The necessity to provide a steady "talk" between the onboard electronics on the fighter and the AIM-120 missile has a practical application as well: based on the modification, the distance to the target during the lunch can vary from 50-70 km to 180 km (the most advanced modification AIM-120D). To ensure the maximum firing range possible, the aircraft must have contact with the missile even after the launch. According to the assessment by several military experts asked by Defense Express, such an adjustment will require replacing up to 60% of the onboard electronics.

Another interesting issue raised by The Drive journalists is, which exact modification of the AIM-120 to adapt the MiG-29 fighters for.

There is the basic version called AIM-120A that was adopted by the US military back in 1991, there is an AIM-120B with a modernized guidance system adopted in 1994. Then there is the AIM-120C, the first versions of this missile started to arrive in the US military starting 1996. The last one has different looks due to the clipped fins (a requirement to adapt it for the F-22 Raptor) and an improved guidance system with jam-resistant radar seekers and upgraded rocket motors.

AIM-120C
AIM-120C / Photo credit: Raytheon

Lastly, there is the most advanced version in this branch, the AIM-120D with a firing range of 180 kilometers.

But all these impressive characteristics of the AMRAAM missile are pointless if the Ukrainian MiG-29 radars cannot see as far and thus cannot lock the AIM-120 onto the target.

NASAMS air defense system suppliedto Ukraine uses AIM-120 missiles as well but it has a powerful radar to do it effectively
NASAMS air defense system suppliedto Ukraine uses AIM-120 missiles as well but it has a powerful radar to do it effectively / Illustrative photo credit: Kongsberg

The reason to work on all these adjustments for the MiG-29 is that the stocks of the R-27 missiles currently used by the Ukrainian Air Force are limited.

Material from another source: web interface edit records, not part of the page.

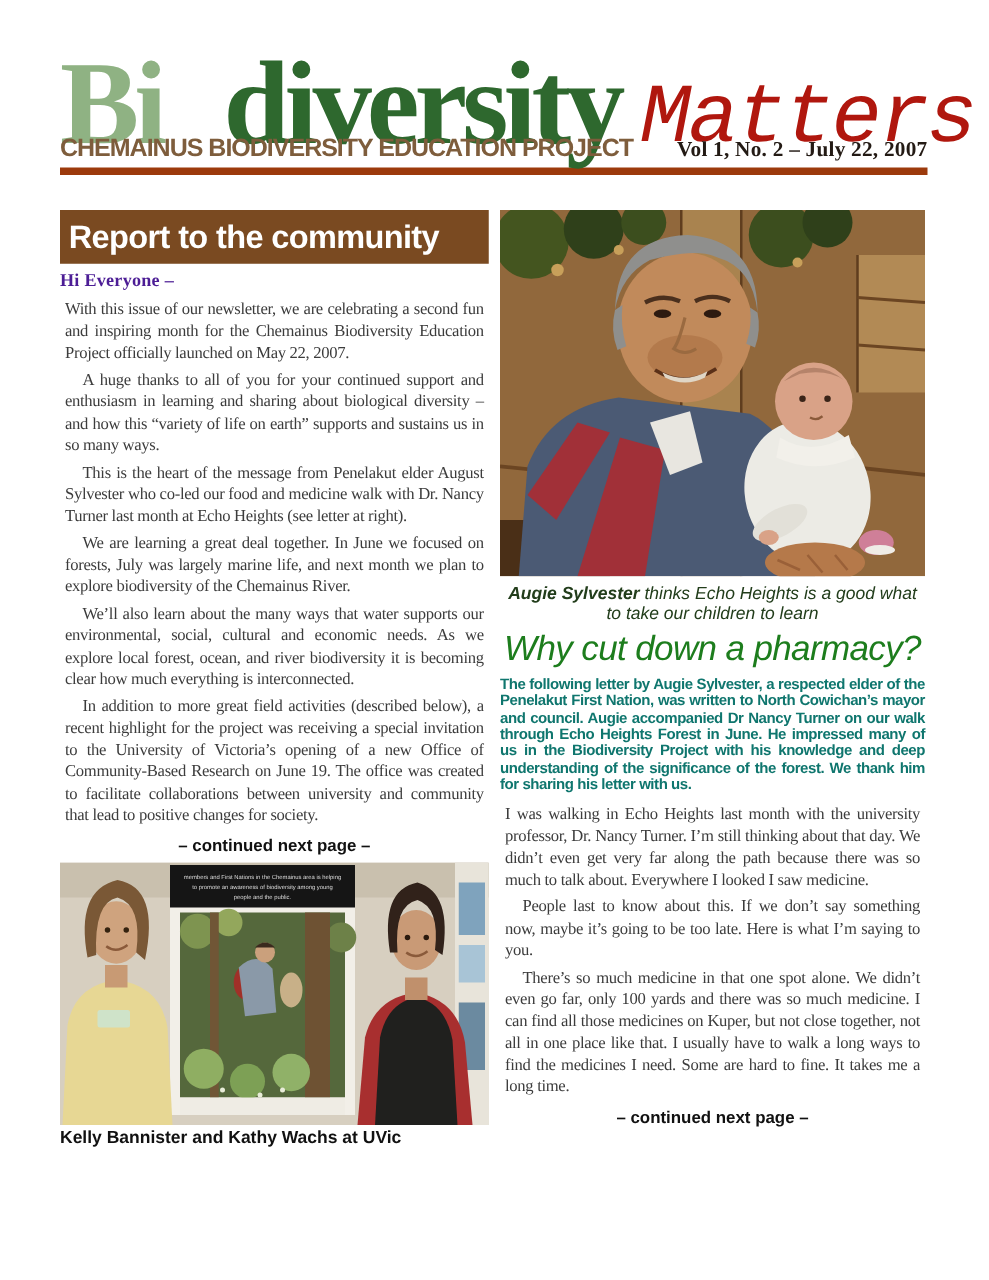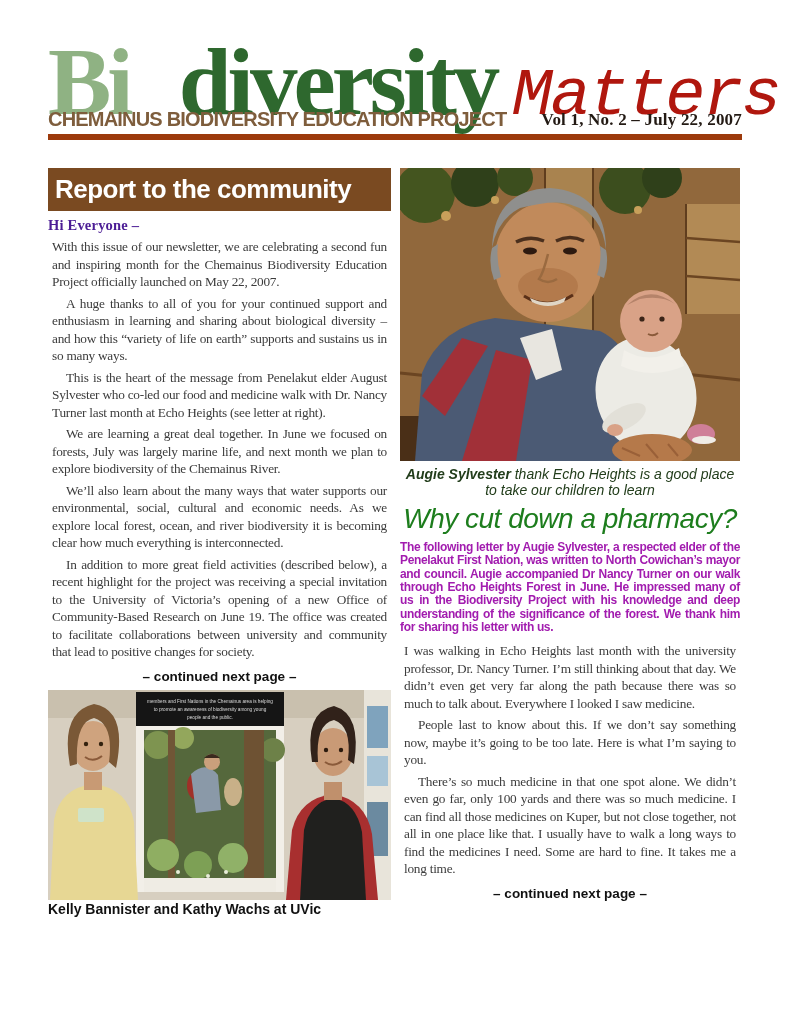--- a/index.html
+++ b/index.html
@@ -36,21 +36,21 @@
   .continued{font-weight:bold;font-size:13.5px;text-align:center;margin:8px 0 6px;color:#111111;}
 
   .photo{display:block;}
   .photo-caption{font-weight:bold;font-size:14px;text-align:left;color:#111111;margin-top:1px;}
 
   .augie-caption{font-style:italic;font-size:14px;text-align:center;color:#223d1b;
                  line-height:1.15;margin:5px 0 2px;}
   .augie-caption .cap-name{font-weight:bold;}
   .headline{font-style:italic;font-size:28px;color:#1d7d1d;text-align:center;
             margin:5px 0 6px;letter-spacing:-0.5px;}
-  .intro{font-weight:bold;font-size:12px;line-height:13.3px;text-align:justify;color:#a21caf;
+  .intro{font-weight:bold;font-size:12px;line-height:13.3px;text-align:justify;color:#0f766e;
          letter-spacing:-0.35px;margin:0 0 8px;}
 </style>
 </head>
 <body>
 
 <div class="page">
 
   <div class="masthead">
     <div class="logo-row">
       <span class="logo-bi">Bi</span>
@@ -215,21 +215,21 @@
         <path d="M248,166 Q253,169 258,165" fill="none" stroke="#8a5a3a" stroke-width="1.8"></path>
         <ellipse cx="224" cy="250" rx="24" ry="11" fill="#e2e0d8" transform="rotate(-28 224 250)"></ellipse>
         <ellipse cx="215" cy="262" rx="8" ry="6" fill="#d9a287"></ellipse>
         <ellipse cx="301" cy="266" rx="14" ry="10" fill="#cf7f98"></ellipse>
         <ellipse cx="304" cy="272" rx="12" ry="4" fill="#efece6"></ellipse>
         <ellipse cx="252" cy="282" rx="40" ry="16" fill="#b5794a"></ellipse>
         <path d="M222,280 L240,288 M246,276 L258,290 M268,276 L278,288" stroke="#9a6038" stroke-width="2" fill="none"></path>
       </g>
     </svg>
 
-    <div class="augie-caption"><span class="cap-name">Augie Sylvester</span><span> thank Echo Heights is a good place to take our children to learn</span></div>
+    <div class="augie-caption"><span class="cap-name">Augie Sylvester</span><span> thinks Echo Heights is a good what to take our children to learn</span></div>
 
     <div class="headline">Why cut down a pharmacy?</div>
 
     <div class="intro">The following letter by Augie Sylvester, a respected elder of the Penelakut First Nation, was written to North Cowichan’s mayor and council. Augie accompanied Dr Nancy Turner on our walk through Echo Heights Forest in June. He impressed many of us in the Biodiversity Project with his knowledge and deep understanding of the significance of the forest. We thank him for sharing his letter with us.</div>
 
     <div class="body-text">
       <p class="noindent">I was walking in Echo Heights last month with the university professor, Dr. Nancy Turner. I’m still thinking about that day. We didn’t even get very far along the path because there was so much to talk about. Everywhere I looked I saw medicine.</p>
       <p>People last to know about this. If we don’t say something now, maybe it’s going to be too late. Here is what I’m saying to you.</p>
       <p>There’s so much medicine in that one spot alone. We didn’t even go far, only 100 yards and there was so much medicine. I can find all those medicines on Kuper, but not close together, not all in one place like that. I usually have to walk a long ways to find the medicines I need. Some are hard to fine. It takes me a long time.</p>
     </div>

That said, it looks quite illogical that the Americans first adapted the Ukrainian fighters to carry AGM-88 HARM missiles and JDAM gliding air bombs, and then started to work on AIM-120 only just now. The Drive explains it by the fact that adaptation for HARM and JDAM did not require any significant changes to the aircraft itself, so the process did not encounter any serious issues.

Su-27 armed with AGM-88 HARM anti-radiation missiles, September 2022
Ukrainian Su-27 armed with AGM-88 HARM anti-radiation missiles, September 2022 / Open source photo

The Drive believes that as soon as Ukrainian MiG-29 jets are adapted to carry AIM-120 missiles, the Ukrainian fighters will have much wider capabilities to fight off not only russian aviation but cruise missiles and Shahed-type drones as well.

However, given all the issues mentioned above, the reality looks the opposite: the adaptation of Soviet type fighters for western AMRAAM missiles looks unpromising, so it would be more efficient to consider providing Ukraine with the standard carriers of AIM-120 missiles instead. For example, to send F-16 which has already become the main point of discussion for the last few months.